Exercise materials
================================

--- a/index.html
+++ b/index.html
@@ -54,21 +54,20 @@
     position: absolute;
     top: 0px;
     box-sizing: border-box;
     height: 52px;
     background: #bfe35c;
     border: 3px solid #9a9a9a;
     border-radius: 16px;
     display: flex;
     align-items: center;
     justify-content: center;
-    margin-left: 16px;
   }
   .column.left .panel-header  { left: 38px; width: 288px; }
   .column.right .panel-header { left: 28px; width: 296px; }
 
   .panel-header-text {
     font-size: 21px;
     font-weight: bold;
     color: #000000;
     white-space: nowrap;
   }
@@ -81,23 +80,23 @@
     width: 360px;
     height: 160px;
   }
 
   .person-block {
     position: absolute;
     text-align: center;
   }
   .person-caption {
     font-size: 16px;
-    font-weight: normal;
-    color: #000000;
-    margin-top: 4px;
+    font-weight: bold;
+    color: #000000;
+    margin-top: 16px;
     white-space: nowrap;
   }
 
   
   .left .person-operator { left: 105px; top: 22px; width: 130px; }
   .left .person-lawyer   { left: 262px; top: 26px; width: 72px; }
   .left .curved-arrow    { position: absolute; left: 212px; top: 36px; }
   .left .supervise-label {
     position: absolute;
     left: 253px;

================================

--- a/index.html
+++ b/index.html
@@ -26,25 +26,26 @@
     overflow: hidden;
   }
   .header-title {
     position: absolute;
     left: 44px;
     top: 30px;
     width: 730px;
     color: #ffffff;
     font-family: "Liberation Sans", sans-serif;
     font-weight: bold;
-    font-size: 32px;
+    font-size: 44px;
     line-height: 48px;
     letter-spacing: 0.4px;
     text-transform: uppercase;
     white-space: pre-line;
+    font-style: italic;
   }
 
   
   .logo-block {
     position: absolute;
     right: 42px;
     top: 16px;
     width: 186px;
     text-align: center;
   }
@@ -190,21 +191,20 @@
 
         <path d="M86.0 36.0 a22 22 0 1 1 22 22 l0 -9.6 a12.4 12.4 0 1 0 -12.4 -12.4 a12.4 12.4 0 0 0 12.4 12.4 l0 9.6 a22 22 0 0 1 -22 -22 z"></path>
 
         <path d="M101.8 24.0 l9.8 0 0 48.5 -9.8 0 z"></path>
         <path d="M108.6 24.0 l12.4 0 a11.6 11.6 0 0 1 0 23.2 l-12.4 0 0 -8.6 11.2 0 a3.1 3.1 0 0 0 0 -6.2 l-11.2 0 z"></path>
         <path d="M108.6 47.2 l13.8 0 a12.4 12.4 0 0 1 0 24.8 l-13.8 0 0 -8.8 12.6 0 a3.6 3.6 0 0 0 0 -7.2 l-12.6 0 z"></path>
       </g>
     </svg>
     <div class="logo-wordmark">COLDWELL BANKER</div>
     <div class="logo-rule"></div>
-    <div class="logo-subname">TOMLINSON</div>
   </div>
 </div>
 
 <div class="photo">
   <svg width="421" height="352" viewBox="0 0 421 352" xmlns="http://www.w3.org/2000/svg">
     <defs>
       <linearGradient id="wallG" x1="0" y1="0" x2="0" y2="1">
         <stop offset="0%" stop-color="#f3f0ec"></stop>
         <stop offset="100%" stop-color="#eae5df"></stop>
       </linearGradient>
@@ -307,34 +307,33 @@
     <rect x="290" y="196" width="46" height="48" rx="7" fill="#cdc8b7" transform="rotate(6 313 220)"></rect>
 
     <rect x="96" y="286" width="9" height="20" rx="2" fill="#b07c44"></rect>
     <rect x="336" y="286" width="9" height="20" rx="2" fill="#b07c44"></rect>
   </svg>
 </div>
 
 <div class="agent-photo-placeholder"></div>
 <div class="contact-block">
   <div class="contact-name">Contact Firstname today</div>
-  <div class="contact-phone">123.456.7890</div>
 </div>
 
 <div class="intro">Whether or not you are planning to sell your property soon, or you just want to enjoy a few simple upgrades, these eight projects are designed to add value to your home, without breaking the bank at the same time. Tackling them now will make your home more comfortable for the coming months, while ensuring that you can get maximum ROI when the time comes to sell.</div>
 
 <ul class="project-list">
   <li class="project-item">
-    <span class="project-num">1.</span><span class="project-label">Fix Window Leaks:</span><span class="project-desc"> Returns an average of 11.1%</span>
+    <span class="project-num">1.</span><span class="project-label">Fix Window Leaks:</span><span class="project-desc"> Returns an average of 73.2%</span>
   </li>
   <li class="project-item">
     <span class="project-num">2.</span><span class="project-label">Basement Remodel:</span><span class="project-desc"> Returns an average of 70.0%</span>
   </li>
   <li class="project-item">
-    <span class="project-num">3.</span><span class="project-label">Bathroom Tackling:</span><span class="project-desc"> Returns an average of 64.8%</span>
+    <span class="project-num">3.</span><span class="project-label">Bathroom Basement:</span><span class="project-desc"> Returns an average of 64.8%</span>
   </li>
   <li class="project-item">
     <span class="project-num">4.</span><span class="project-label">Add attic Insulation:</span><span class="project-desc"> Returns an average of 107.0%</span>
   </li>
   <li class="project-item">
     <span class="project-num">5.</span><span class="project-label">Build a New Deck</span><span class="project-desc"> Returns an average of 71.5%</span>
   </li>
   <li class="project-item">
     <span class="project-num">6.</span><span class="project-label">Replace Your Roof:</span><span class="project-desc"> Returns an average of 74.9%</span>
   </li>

================================

Aim of the exercise
Within the listing above, how many lines hold the string "fill"? Answer with the number only.

Exercise response
3